It’s like India learned nothing about economic management from the first wave of Covid-19!
The Indian central bank yesterday (April 26) warned that the fresh outbreak of the Covid-19 virus could disrupt the supply of goods and lead to a rise in prices. “The resurgence in Covid-19, if not contained in time, risks protracted restrictions and disruptions in supply chains with consequent inflationary pressures,” the Reserve Bank of India (RBI) warned in a bulletin (pdf). If the prices of goods and services rise, it could dent households’ income as they have to pay more.
This comes at a time when the country had just started recovering from high inflation due to similar reasons during the first wave of Covid-19 last year. In March, despite the marginal rise, the retail inflation stood at 5.5%, which is well within the RBI’s target (2%-6%).
An increase in the number of Covid-19 cases comes with states imposing lockdowns, which disrupts the movement of goods and delivery of services.
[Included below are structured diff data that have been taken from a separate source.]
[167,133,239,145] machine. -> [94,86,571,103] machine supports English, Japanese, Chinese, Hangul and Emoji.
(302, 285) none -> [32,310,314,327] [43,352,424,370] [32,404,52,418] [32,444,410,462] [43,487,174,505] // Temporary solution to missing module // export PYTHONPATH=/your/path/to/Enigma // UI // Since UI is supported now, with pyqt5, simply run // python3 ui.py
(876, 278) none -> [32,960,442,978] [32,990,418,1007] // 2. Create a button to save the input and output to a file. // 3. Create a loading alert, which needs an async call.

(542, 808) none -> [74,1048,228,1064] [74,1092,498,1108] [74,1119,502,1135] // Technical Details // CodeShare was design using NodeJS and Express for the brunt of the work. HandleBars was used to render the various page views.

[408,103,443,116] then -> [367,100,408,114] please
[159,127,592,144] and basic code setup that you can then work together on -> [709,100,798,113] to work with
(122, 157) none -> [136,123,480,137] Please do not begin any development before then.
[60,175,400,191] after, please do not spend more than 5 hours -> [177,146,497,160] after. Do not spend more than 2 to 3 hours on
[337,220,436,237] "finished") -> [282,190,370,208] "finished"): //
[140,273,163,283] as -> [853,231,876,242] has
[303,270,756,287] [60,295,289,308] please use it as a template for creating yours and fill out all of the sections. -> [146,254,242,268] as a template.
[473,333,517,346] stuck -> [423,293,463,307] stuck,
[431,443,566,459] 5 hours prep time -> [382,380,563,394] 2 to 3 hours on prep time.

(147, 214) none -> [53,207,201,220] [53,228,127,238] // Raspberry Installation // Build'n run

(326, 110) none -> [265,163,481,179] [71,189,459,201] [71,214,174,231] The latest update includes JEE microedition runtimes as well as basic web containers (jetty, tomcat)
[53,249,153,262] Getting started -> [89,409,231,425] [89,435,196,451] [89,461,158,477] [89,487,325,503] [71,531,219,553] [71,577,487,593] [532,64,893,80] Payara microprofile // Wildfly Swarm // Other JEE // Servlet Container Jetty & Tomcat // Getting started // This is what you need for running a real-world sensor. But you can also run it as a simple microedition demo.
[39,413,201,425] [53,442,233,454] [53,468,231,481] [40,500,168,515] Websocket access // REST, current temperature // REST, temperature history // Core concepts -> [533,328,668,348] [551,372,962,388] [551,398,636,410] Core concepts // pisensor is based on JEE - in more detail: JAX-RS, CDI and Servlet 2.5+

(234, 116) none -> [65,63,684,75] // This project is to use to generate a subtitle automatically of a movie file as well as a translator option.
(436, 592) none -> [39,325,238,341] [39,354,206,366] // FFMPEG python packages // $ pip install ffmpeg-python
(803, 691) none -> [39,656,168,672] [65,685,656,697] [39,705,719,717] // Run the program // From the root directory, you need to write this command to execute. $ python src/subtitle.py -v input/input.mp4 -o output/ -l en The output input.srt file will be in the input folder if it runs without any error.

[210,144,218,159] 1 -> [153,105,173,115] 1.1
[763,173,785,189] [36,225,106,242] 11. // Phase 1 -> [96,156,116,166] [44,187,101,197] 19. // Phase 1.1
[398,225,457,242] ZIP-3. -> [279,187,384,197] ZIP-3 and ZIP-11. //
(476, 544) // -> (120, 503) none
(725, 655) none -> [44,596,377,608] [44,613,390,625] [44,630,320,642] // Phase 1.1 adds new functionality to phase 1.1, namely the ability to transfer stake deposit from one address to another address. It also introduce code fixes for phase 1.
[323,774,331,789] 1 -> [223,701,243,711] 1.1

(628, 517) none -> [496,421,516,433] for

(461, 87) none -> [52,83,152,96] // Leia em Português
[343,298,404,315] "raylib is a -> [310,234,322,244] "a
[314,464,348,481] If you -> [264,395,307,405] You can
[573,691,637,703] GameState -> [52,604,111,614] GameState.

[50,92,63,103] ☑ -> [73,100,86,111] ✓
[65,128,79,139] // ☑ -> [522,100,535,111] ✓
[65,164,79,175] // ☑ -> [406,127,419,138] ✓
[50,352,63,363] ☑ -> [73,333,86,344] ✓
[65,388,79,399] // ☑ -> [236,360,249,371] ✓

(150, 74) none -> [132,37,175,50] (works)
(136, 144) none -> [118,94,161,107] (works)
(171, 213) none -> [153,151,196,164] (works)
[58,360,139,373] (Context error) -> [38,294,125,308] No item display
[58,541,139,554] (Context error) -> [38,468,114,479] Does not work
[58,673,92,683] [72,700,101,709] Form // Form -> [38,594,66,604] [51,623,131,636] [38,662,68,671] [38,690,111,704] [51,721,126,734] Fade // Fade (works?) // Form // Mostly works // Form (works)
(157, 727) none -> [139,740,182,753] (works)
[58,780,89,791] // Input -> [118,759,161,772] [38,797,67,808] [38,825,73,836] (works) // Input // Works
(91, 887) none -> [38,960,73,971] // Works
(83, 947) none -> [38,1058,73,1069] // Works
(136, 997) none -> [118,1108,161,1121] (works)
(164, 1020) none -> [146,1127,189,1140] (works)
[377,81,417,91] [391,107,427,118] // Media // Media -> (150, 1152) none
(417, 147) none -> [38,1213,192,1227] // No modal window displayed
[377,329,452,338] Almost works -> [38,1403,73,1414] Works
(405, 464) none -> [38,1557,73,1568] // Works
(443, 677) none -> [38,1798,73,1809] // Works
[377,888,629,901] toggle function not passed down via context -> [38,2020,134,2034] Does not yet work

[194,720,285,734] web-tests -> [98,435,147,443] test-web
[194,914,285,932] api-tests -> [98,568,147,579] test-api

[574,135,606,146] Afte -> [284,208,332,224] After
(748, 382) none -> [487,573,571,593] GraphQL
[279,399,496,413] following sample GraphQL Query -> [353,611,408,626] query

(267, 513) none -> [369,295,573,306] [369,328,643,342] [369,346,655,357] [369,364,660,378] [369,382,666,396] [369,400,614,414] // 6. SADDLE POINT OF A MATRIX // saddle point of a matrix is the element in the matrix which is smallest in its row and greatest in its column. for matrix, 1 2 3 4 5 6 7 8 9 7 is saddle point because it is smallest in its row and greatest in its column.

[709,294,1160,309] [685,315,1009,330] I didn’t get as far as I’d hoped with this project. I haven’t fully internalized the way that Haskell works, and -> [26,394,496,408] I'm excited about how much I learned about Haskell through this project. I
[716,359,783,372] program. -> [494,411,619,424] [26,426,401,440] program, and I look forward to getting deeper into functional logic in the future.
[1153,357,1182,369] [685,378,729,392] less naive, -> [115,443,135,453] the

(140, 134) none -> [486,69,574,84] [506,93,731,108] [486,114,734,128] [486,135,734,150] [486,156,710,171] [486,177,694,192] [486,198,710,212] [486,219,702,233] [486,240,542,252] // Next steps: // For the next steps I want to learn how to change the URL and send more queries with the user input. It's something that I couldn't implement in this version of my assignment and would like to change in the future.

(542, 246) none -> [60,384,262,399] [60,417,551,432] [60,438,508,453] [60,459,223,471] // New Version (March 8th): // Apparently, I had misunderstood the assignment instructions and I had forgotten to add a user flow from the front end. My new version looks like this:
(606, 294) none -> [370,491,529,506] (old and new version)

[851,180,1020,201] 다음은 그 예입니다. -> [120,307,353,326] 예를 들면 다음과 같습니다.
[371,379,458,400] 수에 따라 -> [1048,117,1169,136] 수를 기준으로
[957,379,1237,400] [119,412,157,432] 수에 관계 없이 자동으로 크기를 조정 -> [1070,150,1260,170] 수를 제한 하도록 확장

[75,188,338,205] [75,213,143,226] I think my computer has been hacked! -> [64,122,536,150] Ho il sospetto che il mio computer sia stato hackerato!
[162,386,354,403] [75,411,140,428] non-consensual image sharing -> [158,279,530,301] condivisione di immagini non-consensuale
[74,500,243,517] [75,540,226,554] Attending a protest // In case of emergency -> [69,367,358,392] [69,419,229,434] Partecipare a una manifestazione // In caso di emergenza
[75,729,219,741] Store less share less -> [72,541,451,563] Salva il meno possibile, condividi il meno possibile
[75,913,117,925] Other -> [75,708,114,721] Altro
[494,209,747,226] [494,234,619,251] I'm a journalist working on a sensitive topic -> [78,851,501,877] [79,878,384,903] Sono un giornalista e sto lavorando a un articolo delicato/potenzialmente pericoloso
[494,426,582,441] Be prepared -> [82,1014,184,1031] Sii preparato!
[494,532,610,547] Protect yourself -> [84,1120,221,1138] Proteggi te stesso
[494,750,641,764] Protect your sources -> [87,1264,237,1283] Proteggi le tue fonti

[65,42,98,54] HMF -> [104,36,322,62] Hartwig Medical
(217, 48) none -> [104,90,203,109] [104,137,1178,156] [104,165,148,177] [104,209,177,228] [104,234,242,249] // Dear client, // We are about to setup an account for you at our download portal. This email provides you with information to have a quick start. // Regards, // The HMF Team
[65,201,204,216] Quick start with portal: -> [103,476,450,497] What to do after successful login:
Last year, when the Indian government imposed a hasty nationwide lockdown with a four-hour notice, most supply chains went for a toss and citizens struggled to get basic supplies for weeks before norms were clarified to allow the movement of trucks and trains carrying essentials.
Earlier this month, as the number of Covid-19 cases started rising in some states, local governments resorted to lockdowns in pockets. And just like the last time, no provisions were made to ensure that the supply of goods could continue smoothly.
What’s worse is that the second wave of Covid-19 is proving to be far more damaging than the first. The number of daily deaths and infections has been hitting a record high for weeks now. So lockdowns may remain a norm for some more time, and that would mean even more stress on supply chains and a further spike in inflation.
Besides being more deadly, the second wave poses a greater risk to the Indian economy than the first one.
Since the spread of the Covid-19 virus pushed the Indian economy into a deep slowdown last year, the RBI has been on a rate-cutting spree. It has dropped the repo rate, the rate at which it lends to banks, at a record low to fire up the economy. A low-interest rate scenario is essential to woo businesses to borrow and spend when the economy is in a slowdown.
There are concerns now over how much headroom the RBI has left to help the country in navigating the economic impact of this second wave.
In its bulletin, the RBI stated that healthcare infrastructure and vaccination needs to be ramped up to stop the Covid-19 virus, which could help in attaining economic stability. “Pandemic protocols, speedier vaccination, ramping up hospital and ancillary capacity, and remaining resolutely focused on a post-pandemic future of strong and sustainable growth with macroeconomic and financial stability is the way forward,” the RBI has said.